Após a discussão em grupos focais, o comité de especialistas decidiu alterar o item 1, em grande parte devido ao facto de a maioria dos pais/cuidadores interpretar de forma errada a tradução realizada (tabela 1). Na correção estrutural da frase, o sentido original da frase mantem-se e esta torna-se mais percetível. Nos itens 8 e 12, decidiu-se substituir os termos usados na tradução literal “enervadas” e “infeliz” respetivamente, dada a conotação demasiado negativa em português europeu. No item 18, optou-se por sugerir como exemplo “andar de trotinete ou patins” em vez de “scooter” para uma melhor adaptação à realidade das crianças portuguesas.

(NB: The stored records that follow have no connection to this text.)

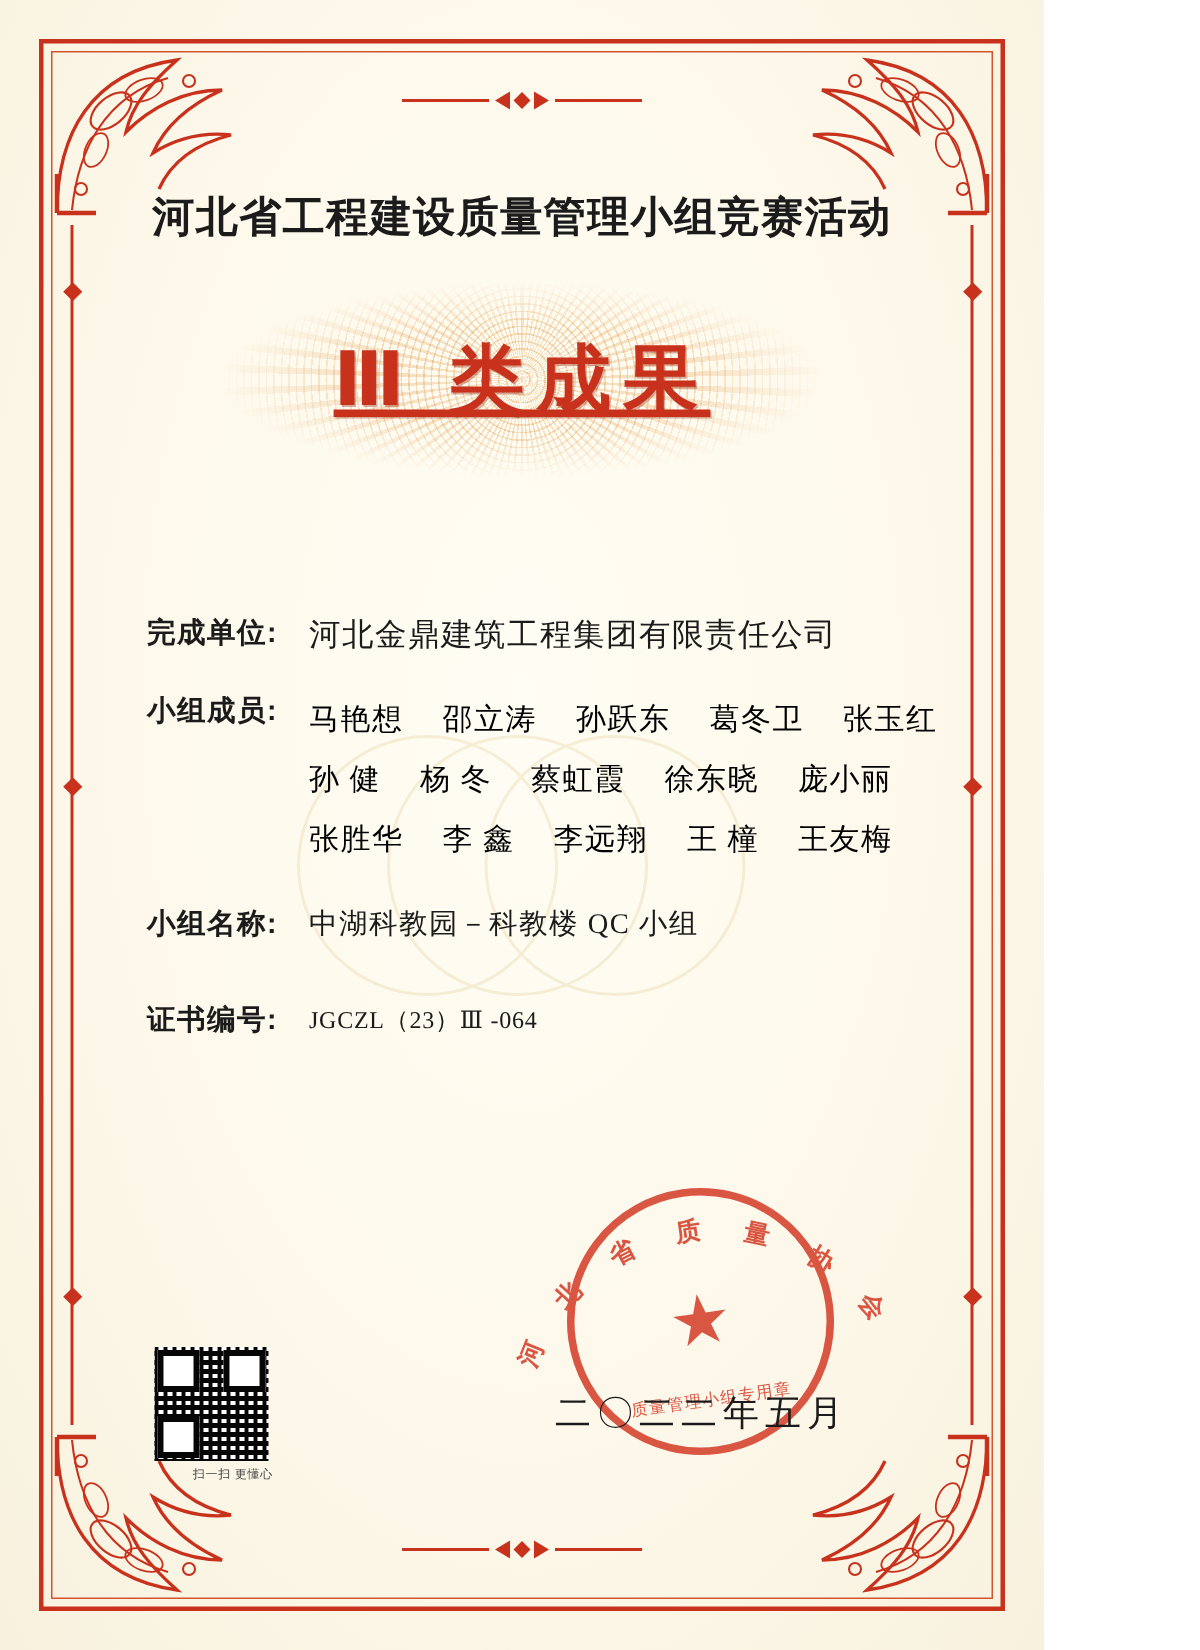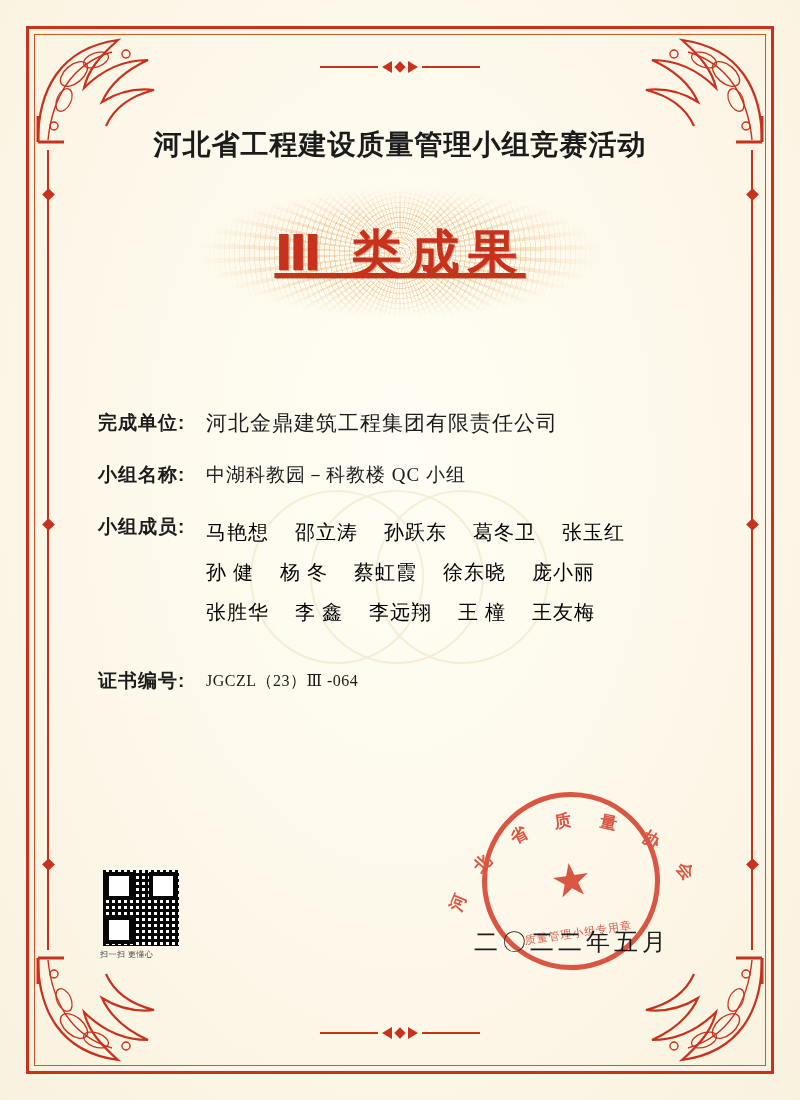"河北省工程建设质量管理小组竞赛活动" .certificate { width: 800px -> 696px }
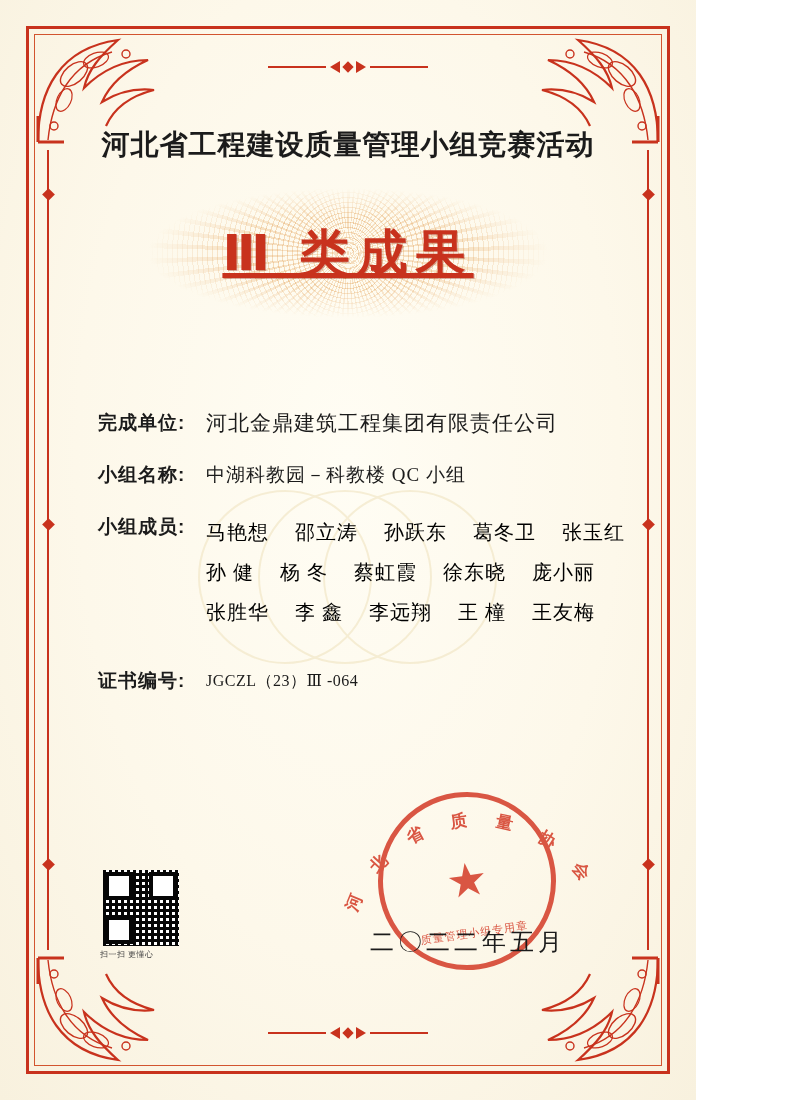"小组名称:" div.field-row { order: before "小组成员:" -> after "小组成员:" }
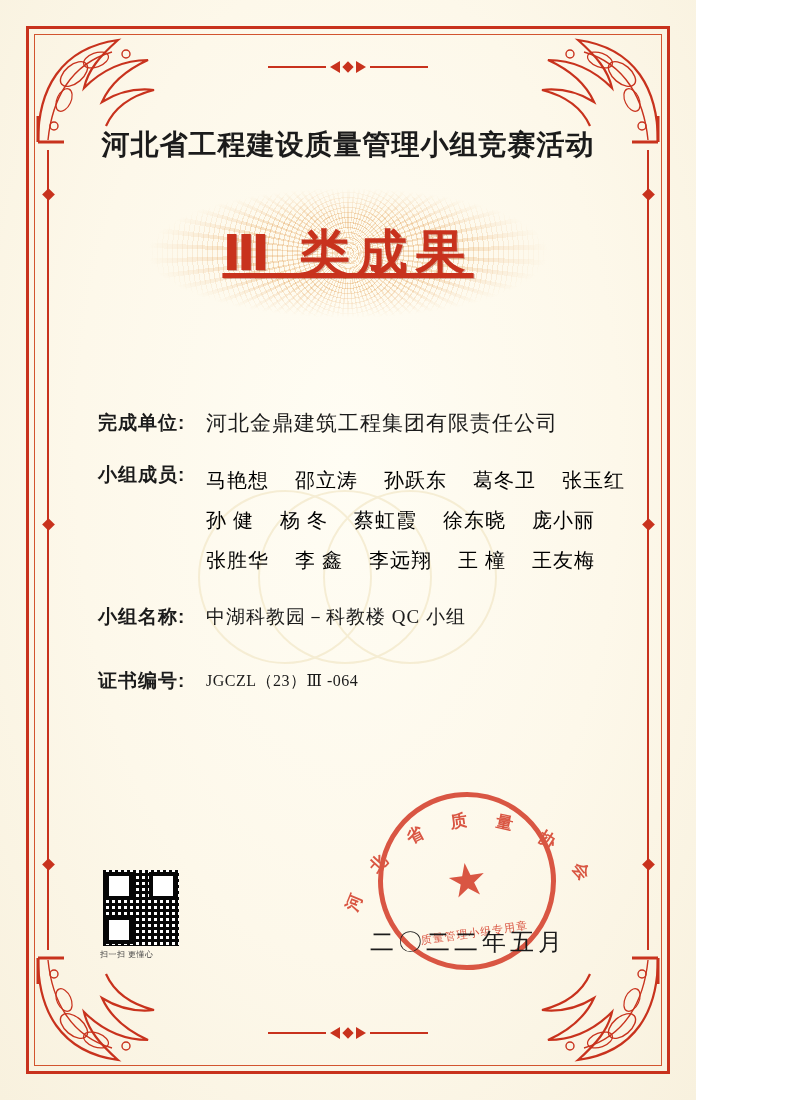"扫一扫 更懂心" .qr-wrap { bottom: 40px -> 12px; text-align: left -> right }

Após a fase de adaptação cultural do DHI-PC, verificar-se-á se a nova versão mantém as propriedades psicométricas do instrumento original. É importante a avaliação da validade (capacidade discriminativa), da fiabilidade (correlações item/escala e consistência interna, e confiança teste-reteste) e da resposta à alteração clínica, o que constitui uma limitação deste estudo. Esta limitação será retificada após avaliação da validade do instrumento e será possível utilizar o instrumento na prática clínica ou em investigação.
Consideramos importante para a atividade clínica a validação deste instrumento para avaliação e acompanhamento dos doentes em idade pediátrica, que se apresentam com sintomas de vertigem, instabilidade e/ou tontura. A utilização clínica de instrumentos internacionais já validados e com adaptação cultural a Portugal permite a comparação de resultados quando os instrumentos são aplicados em países com diferentes contextos culturais.
Conclusão
A versão original do questionário “Vanderbilt Pediatric Dizziness Handicap Inventory for Patient caregivers” foi traduzida e adaptada para uso na população pediátrica que apresente sintomas vestibulares. A sua validação, realizada numa segunda fase, permitirá a sua utilização clínica para avaliação e acompanhamento das crianças portuguesas com patologia vestibular.
Conflito de Interesses
Os autores declaram que não têm qualquer conflito de interesse relativo a este artigo.
Confidencialidade dos dados
Os autores declaram que seguiram os protocolos do seu trabalho na publicação dos dados de pacientes.